選手育成にも積極的で、さらにオフシーズンの練習環境にも申し分無し。
このことから、いつの間にか“日本のフリースタイルスキーの聖地”と呼ばれるように。そして、2009年3月7日はその猪苗代町にとって実に長い1日となった。
前日の雨天、さらに急激な気温の上昇から大会開催も危ぶまれたこの日の朝、リステルスキーファンタジア周辺には奇跡的に雪がちらついた。気温も下がり、大会バーンの雪は溶けることなく斜面コンディションをキープ。無事にレースを開催出来る幸運に恵まれた。
会場周辺には、早朝から当日券を求める列ができ結果的にチケットは完売。福島県内外から多くの観衆がリステルスキーファンタジア・ダフィーコースに集結した。その数4848人。あの長野五輪を彷彿させる熱気が会場を支配した。
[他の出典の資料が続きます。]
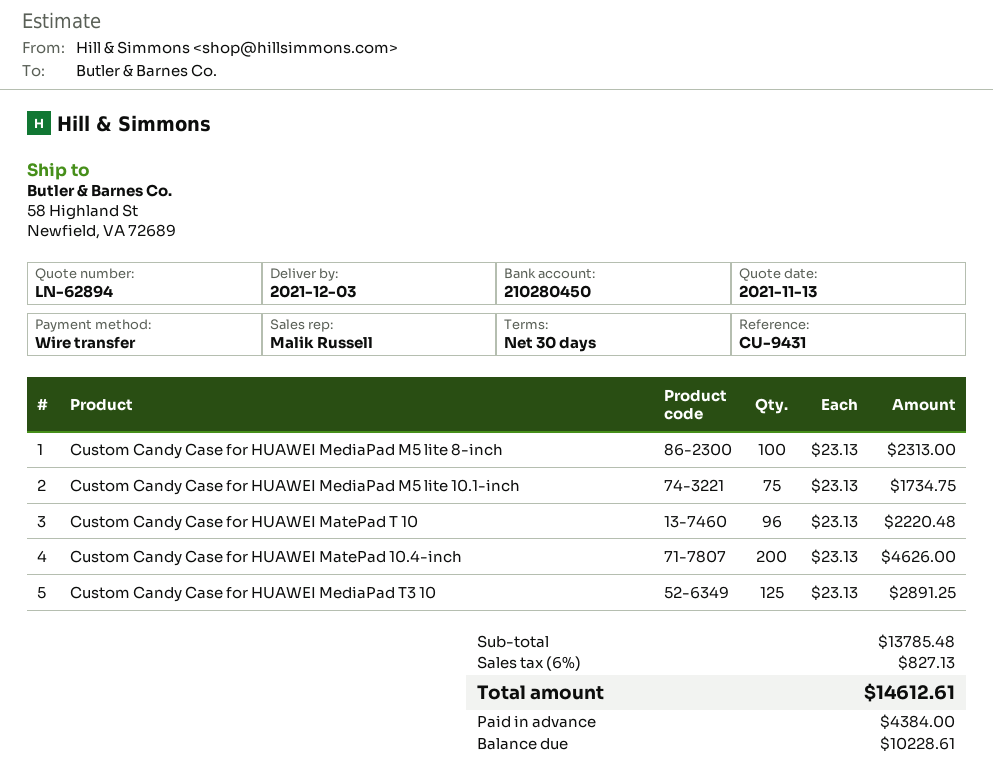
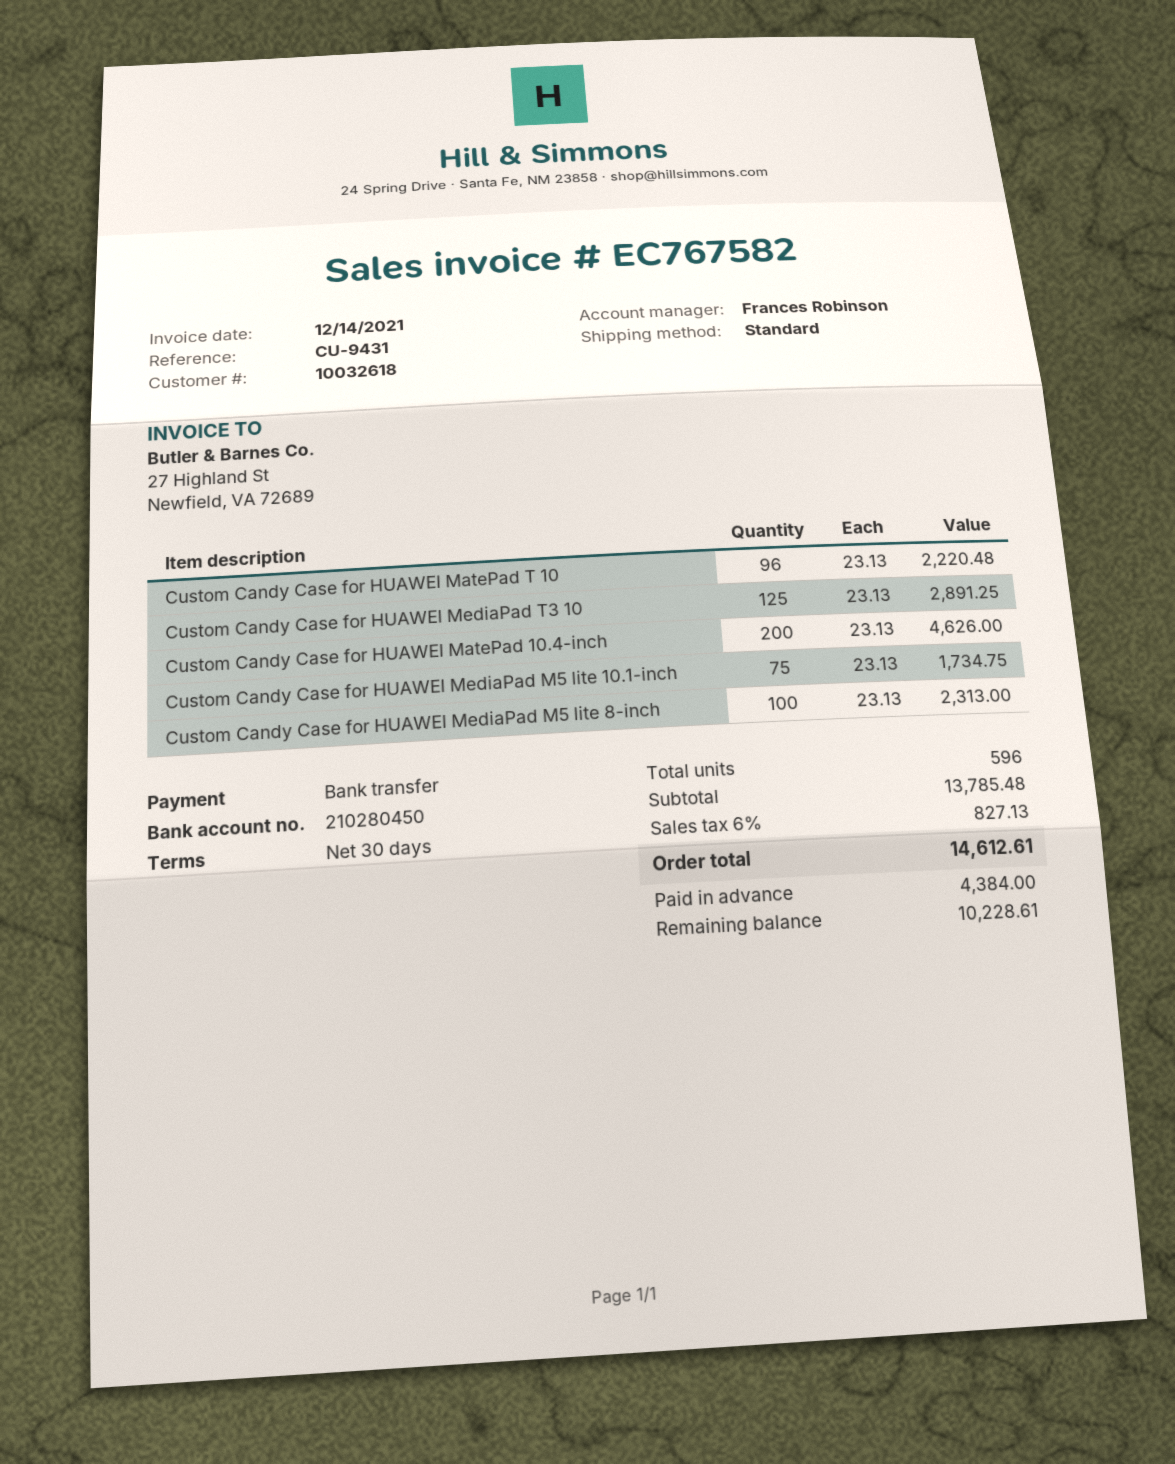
sales rep: Malik Russell -> Frances Robinson

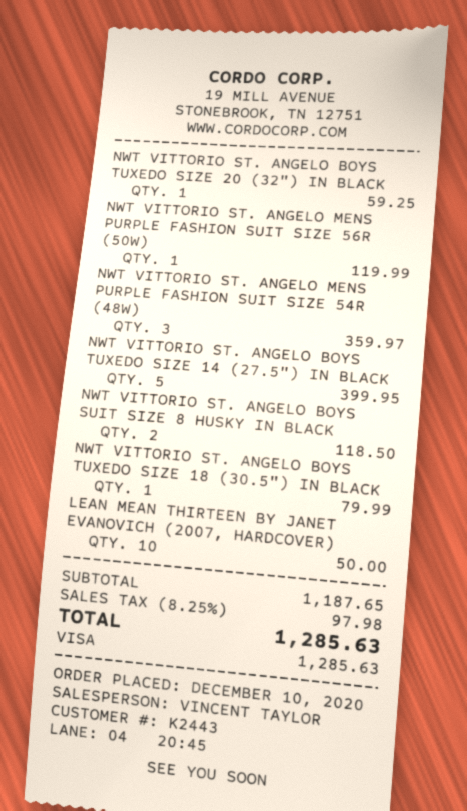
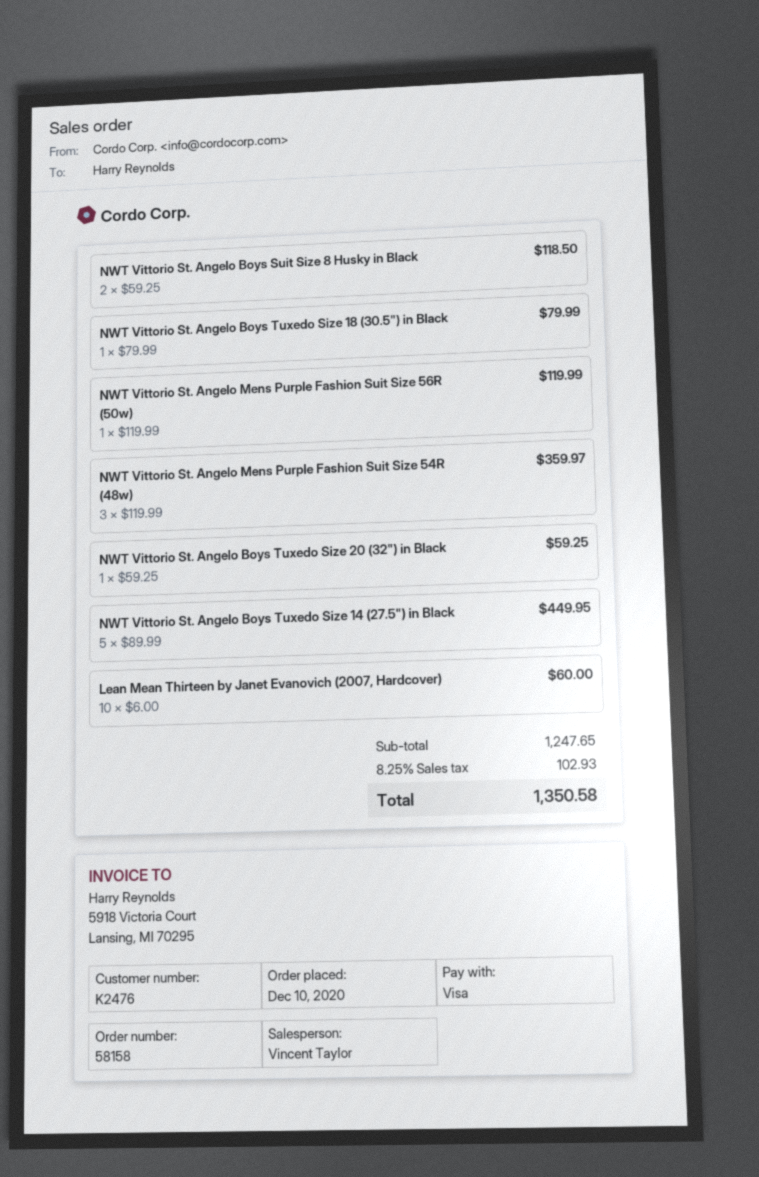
customer number: K2443 -> K2476
NWT VITTORIO ST. ANGELO BOYS TUXEDO SIZE 14 (27.5") IN BLACK: 5 for 399.95 -> 5 for 449.95
LEAN MEAN THIRTEEN BY JANET EVANOVICH (2007, HARDCOVER): 10 for 50.00 -> 10 for 60.00
subtotal: 1187.65 -> 1247.65
tax: 8.25% = 97.98 -> 8.25% = 102.93
total: 1285.63 -> 1350.58

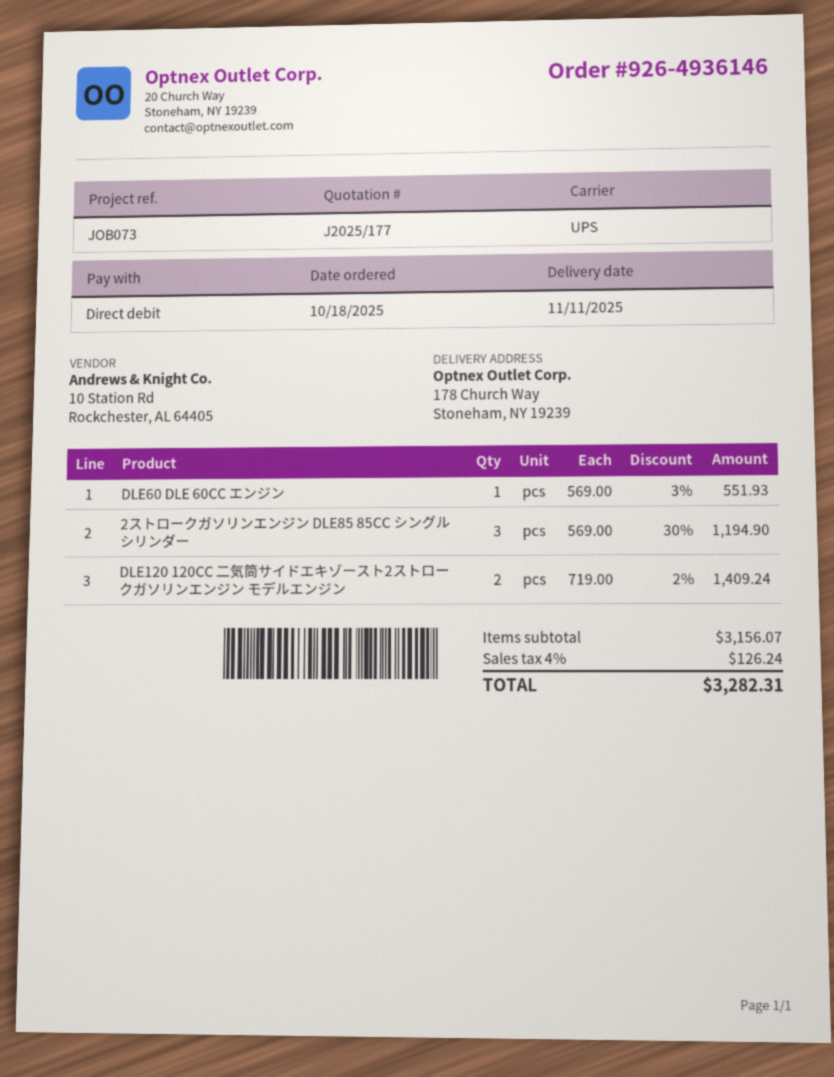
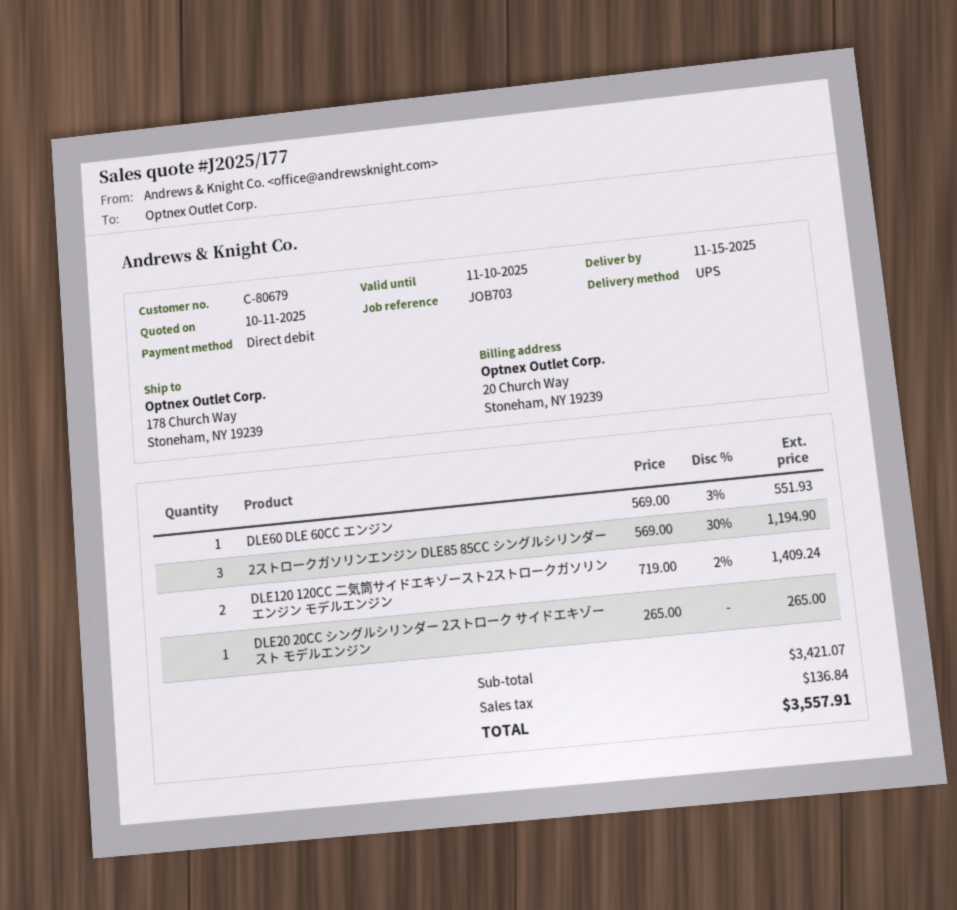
delivery date: 2025-11-11 -> 2025-11-15
reference: JOB073 -> JOB703
DLE20 20CC シングルシリンダー 2ストローク サイドエキゾースト モデルエンジン: none -> 1 x 265.00 = 265.00
subtotal: 3156.07 -> 3421.07
tax: 126.24 -> 136.84
total: 3282.31 -> 3557.91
大観衆は世界のトップアスリートたちによる技術の競演、そして日本人選手の活躍に大興奮。上村愛子選手の金メダル獲得が決まった瞬間はその興奮が沸点に到達した。そして、レース後には上村選手の快挙、猪苗代町の名前がテレビ、ラジオ、インターネットなどを通じ瞬時に全国に、そして世界にと報道された。
夜には新設された「猪苗代町体験交流館」に昼間の余韻が引き継がれ た。メダルセレモニーをメインイベントに、鮟鱇鍋や豚汁のふるまい、各種ブースイベント、大会応援ソングを歌うハーモニのミニライブ、日舞やチアリーディングなどのステージイベントといったさまざまな催しはいずれも大盛況。
長い長い1日はなかなか終わろうとはしなかった・・・。